What to do
Beneath this line are the data; copy exactly the part of them that opens with the line containing "shipping: none -> 52.02" and closes with the line containing "tax: 21% = 1583.40 -> 21% = 1499.19", and only that part.

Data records

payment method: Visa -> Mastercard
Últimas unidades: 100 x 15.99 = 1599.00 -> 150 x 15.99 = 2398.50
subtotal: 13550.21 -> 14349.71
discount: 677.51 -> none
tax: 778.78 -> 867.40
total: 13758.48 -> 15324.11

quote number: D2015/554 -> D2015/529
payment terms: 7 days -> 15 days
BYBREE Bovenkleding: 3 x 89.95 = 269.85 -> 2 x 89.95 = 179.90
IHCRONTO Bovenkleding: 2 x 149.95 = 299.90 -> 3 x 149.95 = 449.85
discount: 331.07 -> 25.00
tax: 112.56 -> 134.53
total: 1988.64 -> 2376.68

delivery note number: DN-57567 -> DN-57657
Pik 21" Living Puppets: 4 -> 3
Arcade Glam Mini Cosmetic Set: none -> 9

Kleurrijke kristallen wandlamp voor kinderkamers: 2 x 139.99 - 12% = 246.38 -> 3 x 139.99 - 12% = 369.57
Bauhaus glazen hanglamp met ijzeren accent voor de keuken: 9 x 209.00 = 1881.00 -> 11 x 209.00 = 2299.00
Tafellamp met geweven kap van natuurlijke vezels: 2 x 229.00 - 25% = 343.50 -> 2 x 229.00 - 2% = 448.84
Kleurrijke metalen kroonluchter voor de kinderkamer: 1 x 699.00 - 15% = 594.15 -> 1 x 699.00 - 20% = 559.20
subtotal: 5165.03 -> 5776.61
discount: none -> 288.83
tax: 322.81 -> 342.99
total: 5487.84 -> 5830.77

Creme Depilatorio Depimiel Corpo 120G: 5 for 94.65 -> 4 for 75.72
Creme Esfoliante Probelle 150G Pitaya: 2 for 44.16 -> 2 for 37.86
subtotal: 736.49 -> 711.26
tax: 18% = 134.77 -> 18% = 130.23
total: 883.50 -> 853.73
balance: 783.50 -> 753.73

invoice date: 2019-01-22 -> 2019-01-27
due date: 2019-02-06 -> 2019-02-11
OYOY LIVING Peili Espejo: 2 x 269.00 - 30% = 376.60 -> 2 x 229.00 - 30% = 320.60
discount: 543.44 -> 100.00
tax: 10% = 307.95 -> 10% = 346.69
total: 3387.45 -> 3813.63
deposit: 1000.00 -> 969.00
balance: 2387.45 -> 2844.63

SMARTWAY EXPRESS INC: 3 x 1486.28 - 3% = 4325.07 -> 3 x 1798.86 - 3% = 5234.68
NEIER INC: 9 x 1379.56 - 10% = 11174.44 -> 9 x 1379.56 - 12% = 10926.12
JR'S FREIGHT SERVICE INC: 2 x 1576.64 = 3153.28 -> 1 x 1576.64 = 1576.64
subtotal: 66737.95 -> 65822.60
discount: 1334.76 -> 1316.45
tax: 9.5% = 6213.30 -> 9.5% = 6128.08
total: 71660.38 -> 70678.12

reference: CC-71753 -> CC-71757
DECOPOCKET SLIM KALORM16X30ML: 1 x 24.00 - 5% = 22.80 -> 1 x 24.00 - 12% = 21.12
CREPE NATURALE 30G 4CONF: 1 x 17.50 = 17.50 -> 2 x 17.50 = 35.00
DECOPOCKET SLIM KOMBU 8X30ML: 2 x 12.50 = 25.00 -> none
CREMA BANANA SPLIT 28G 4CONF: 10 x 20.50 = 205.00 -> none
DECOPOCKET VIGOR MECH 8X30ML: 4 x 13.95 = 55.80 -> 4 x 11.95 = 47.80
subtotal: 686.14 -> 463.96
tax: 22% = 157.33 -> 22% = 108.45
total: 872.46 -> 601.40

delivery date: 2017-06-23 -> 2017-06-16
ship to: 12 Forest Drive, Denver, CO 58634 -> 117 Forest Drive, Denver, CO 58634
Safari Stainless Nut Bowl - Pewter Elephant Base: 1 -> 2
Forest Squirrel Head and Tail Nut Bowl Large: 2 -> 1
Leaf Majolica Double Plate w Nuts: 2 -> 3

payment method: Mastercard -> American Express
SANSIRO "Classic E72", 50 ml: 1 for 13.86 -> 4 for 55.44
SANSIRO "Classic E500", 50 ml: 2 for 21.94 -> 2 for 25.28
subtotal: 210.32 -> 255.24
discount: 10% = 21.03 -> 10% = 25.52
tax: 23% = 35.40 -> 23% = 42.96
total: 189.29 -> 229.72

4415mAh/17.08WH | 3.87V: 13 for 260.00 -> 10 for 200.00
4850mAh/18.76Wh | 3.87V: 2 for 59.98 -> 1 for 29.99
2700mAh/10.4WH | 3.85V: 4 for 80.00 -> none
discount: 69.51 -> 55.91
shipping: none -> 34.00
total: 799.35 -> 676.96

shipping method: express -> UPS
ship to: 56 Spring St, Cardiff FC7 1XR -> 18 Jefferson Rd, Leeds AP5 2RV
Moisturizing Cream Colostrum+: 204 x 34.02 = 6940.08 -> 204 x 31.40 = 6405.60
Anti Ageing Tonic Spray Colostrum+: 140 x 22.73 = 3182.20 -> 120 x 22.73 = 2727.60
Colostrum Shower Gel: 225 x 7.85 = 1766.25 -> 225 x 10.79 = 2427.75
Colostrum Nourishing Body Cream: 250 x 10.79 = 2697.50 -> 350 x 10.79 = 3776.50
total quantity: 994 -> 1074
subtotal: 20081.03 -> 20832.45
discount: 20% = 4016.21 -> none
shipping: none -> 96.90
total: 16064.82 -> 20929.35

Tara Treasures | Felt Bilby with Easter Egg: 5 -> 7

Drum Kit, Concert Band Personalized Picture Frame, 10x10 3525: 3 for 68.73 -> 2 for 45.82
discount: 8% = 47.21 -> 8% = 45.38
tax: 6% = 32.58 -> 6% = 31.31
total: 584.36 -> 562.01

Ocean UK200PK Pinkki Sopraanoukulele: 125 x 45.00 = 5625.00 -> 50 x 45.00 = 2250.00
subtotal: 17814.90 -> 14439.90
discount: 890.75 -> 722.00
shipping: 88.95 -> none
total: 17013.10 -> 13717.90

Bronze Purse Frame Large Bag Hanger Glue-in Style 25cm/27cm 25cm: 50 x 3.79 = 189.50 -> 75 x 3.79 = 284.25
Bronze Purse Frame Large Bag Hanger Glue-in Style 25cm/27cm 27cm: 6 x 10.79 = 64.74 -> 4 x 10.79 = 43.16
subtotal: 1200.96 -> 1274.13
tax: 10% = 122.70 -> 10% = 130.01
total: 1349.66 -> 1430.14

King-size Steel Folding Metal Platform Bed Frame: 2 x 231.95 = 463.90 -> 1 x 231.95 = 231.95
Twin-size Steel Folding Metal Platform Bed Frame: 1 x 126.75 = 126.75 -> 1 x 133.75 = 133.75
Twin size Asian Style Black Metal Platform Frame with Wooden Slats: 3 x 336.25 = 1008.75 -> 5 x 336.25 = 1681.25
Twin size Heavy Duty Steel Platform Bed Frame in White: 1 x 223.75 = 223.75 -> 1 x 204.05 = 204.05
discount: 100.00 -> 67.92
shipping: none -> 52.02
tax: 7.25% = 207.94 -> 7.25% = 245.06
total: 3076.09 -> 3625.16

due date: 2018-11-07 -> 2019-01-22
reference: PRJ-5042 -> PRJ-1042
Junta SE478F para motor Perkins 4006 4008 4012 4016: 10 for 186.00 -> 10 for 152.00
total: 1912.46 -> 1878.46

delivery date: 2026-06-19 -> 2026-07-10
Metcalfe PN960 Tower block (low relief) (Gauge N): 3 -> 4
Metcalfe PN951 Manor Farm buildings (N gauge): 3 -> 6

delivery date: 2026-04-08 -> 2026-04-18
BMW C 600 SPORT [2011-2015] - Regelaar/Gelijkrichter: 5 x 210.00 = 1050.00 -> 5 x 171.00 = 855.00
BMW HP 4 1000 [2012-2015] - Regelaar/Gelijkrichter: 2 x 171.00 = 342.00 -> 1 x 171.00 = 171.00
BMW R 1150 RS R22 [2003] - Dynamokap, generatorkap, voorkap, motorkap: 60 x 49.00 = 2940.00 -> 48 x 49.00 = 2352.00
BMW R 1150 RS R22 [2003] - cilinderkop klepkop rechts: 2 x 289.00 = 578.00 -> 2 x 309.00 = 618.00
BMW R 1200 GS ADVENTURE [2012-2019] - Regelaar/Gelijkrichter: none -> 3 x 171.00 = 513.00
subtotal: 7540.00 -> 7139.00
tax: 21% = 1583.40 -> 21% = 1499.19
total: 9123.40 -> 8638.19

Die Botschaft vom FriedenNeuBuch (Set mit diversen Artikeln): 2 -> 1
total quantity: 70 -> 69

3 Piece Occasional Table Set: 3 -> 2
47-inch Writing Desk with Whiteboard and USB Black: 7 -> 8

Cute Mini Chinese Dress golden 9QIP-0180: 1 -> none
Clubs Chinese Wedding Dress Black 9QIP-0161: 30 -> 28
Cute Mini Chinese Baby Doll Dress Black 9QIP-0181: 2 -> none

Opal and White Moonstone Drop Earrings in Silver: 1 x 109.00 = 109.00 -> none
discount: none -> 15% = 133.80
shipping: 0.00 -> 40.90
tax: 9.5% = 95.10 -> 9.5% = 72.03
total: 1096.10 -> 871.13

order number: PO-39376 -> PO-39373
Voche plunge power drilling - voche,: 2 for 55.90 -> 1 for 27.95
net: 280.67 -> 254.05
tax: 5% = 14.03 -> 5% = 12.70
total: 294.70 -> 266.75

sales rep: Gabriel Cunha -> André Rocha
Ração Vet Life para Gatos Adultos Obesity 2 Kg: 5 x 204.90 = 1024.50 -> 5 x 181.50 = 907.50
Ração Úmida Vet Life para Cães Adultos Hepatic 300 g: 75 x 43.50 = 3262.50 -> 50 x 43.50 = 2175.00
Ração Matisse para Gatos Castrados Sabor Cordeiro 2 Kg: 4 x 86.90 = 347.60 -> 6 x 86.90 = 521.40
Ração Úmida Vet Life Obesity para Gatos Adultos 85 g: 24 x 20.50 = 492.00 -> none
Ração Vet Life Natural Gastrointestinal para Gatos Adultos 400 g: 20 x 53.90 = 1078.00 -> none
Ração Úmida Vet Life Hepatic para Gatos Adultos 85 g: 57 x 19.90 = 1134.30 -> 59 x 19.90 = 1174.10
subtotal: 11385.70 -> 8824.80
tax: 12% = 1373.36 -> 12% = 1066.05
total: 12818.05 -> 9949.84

Solution to this problem
shipping: none -> 52.02
tax: 7.25% = 207.94 -> 7.25% = 245.06
total: 3076.09 -> 3625.16

due date: 2018-11-07 -> 2019-01-22
reference: PRJ-5042 -> PRJ-1042
Junta SE478F para motor Perkins 4006 4008 4012 4016: 10 for 186.00 -> 10 for 152.00
total: 1912.46 -> 1878.46

delivery date: 2026-06-19 -> 2026-07-10
Metcalfe PN960 Tower block (low relief) (Gauge N): 3 -> 4
Metcalfe PN951 Manor Farm buildings (N gauge): 3 -> 6

delivery date: 2026-04-08 -> 2026-04-18
BMW C 600 SPORT [2011-2015] - Regelaar/Gelijkrichter: 5 x 210.00 = 1050.00 -> 5 x 171.00 = 855.00
BMW HP 4 1000 [2012-2015] - Regelaar/Gelijkrichter: 2 x 171.00 = 342.00 -> 1 x 171.00 = 171.00
BMW R 1150 RS R22 [2003] - Dynamokap, generatorkap, voorkap, motorkap: 60 x 49.00 = 2940.00 -> 48 x 49.00 = 2352.00
BMW R 1150 RS R22 [2003] - cilinderkop klepkop rechts: 2 x 289.00 = 578.00 -> 2 x 309.00 = 618.00
BMW R 1200 GS ADVENTURE [2012-2019] - Regelaar/Gelijkrichter: none -> 3 x 171.00 = 513.00
subtotal: 7540.00 -> 7139.00
tax: 21% = 1583.40 -> 21% = 1499.19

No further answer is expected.